[Virtio-fs] (no subject)
Hanna Czenczek
hreitz at redhat.com
Tue Oct 10 08:18:29 UTC 2023
On 10.10.23 06:00, Yajun Wu wrote:
>
> On 10/9/2023 5:13 PM, Hanna Czenczek wrote:
>> External email: Use caution opening links or attachments
>>
>>
>> On 09.10.23 11:07, Hanna Czenczek wrote:
>>> On 09.10.23 10:21, Hanna Czenczek wrote:
>>>> On 07.10.23 04:22, Yajun Wu wrote:
>>> [...]
>>>
>>>>> The main motivation of adding VHOST_USER_SET_STATUS is to let
>>>>> backend DPDK know
>>>>> when DRIVER_OK bit is valid. It's an indication of all VQ
>>>>> configuration has sent,
>>>>> otherwise DPDK has to rely on first queue pair is ready, then
>>>>> receiving/applying
>>>>> VQ configuration one by one.
>>>>>
>>>>> During live migration, configuring VQ one by one is very time
>>>>> consuming.
>>>> One question I have here is why it wasn’t then introduced in the live
>>>> migration code, but in the general VM stop/cont code instead. It does
>>>> seem time-consuming to do this every time the VM is paused and
>>>> resumed.
>
> Yes, VM stop/cont will call vhost_net_stop/vhost_net_start. Maybe
> because there's no device level stop/cont vhost message?
No, it is because qemu will reset the status in stop/cont*, which it
should not do. Aside from guest-initiated resets, the only thing where
a reset comes into play is when the back-end is changed, e.g. during
migration.

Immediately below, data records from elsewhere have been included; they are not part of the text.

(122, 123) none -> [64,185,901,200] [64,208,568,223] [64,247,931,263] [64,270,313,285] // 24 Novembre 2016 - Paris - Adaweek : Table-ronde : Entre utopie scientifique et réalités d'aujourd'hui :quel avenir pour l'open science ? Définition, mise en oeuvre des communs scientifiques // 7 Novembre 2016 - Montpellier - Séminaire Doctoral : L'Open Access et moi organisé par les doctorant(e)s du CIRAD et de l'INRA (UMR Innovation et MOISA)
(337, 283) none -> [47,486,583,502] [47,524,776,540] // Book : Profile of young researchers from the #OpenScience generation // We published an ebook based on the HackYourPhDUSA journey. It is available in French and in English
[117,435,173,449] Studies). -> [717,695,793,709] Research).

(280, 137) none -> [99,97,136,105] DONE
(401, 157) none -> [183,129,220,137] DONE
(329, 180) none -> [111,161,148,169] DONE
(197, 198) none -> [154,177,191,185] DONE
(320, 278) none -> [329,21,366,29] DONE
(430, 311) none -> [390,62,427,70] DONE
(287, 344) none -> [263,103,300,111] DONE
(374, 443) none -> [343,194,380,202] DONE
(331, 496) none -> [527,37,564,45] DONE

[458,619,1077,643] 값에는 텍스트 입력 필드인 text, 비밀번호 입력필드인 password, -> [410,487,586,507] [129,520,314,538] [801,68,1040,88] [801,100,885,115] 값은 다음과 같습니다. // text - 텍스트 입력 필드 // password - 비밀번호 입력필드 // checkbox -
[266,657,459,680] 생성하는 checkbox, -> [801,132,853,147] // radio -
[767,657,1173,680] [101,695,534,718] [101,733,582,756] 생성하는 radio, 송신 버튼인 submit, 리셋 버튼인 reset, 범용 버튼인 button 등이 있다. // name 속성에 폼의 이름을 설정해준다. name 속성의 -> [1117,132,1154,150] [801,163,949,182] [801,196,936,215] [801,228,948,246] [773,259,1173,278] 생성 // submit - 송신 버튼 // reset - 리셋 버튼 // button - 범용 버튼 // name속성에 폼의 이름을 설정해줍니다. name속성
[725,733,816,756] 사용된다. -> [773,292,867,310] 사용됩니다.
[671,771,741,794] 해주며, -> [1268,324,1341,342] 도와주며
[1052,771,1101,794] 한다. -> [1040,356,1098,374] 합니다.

In that case, the source back-end will see a disconnect on
the vhost-user socket and can then do whatever uninitialization it needs
to do, and the destination front-end will need to be reconfigured by
qemu anyway, because it’s just a case of the destination qemu initiating
a fresh connection to a new back-end (except that it will need to
restore the state from the source).
*Yes, technically, dpdk will ignore that reset, but it still stops the
device on a different message (when it should just pause processing
vrings), so the outcome is the same.
>>>>
>>>>> For VIRTIO
>>>>> net vDPA, HW needs to know how many VQs are enabled to set
>>>>> RSS(Receive-Side Scaling).
>>>>>
>>>>> If you don’t want SET_STATUS message, backend can remove protocol
>>>>> feature bit
>>>>> VHOST_USER_PROTOCOL_F_STATUS.
>>>> The problem isn’t back-ends that don’t want the message, the problem
>>>> is that qemu uses the message wrongly, which prevents well-behaving
>>>> back-ends from implementing the message.
>>>>
>>>>> DPDK is ignoring SET_STATUS 0, but using GET_VRING_BASE to do device
>>>>> close/reset.
>>>> So the right thing to do for back-ends is to announce STATUS support
>>>> and then not implement it correctly?
>>>>
>>>> GET_VRING_BASE should not reset the close or reset the device, by the
>>>> way. It should stop that one vring, not more. We have a
>>>> RESET_DEVICE command for resetting.
> I believe dpdk uses GET_VRING_BASE long before qemu has RESET_DEVICE?
I don’t think it matters who came first. What matters is the
specification, and that dpdk decided to rely on implementation-specific
behavior without having all involved parties agree by matters of putting
that in the specification. And now dpdk clearly deviates from the
specification as a result of that action, which can result in problems
if the front-end doesn’t do what qemu always used to do. (E.g. the
front-end might just send GET_VRING_BASE for all vrings when suspending
the guest, and then only send kicks on resume to re-start the vrings.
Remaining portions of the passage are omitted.